Tudingan ini sebenarnya tak terlalu salah, menurut National Retail Federation (NRF) and Prosper Insight & Analytics, asosiasi pengusaha ritel di Amerika Serikat untuk merayakan hari valentine 2021 masyarakat AS diperkirakan akan menghabiskan uang sebesar US$ 21,8 milyar atau setara Rp. 305,2 triliun meskipun di tengah pandemi.
Sementara di Indonesia, Hari Valentine hampir selalu membangunkan polemik, media sosial akan dipenuhi dengan ungkapan pro dan kontra dalam pemaknaan 14 Februari sebagai hari kasih sayang.

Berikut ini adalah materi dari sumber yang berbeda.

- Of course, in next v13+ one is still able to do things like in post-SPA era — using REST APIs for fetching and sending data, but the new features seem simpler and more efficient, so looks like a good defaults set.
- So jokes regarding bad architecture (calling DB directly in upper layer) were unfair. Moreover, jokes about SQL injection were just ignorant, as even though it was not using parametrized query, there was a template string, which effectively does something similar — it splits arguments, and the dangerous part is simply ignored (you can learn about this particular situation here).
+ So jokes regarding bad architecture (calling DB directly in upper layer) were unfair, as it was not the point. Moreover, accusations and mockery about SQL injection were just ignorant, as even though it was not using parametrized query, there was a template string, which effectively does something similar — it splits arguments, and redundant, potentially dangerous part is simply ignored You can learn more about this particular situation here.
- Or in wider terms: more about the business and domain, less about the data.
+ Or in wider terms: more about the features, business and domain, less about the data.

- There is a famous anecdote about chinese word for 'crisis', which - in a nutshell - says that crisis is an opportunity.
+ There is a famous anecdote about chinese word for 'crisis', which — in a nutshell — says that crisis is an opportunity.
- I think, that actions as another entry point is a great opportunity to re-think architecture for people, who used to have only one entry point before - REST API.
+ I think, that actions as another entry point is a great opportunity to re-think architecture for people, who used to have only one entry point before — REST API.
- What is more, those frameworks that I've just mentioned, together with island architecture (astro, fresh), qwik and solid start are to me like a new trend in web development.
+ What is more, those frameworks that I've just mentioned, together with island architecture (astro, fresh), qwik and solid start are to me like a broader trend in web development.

Pihak yang kontra sepertinya selalu mempersiapkan diri untuk mengecam hingga melakukan sweeping karena menganggap Hari Valentine sebagai tindakan yang menggambaran ekspresi agama tertentu.
Sampai pada titik tertentu kemudian dianggap melahirkan tindakan melawan norma sosial, norma agama, hingga norma budaya kita.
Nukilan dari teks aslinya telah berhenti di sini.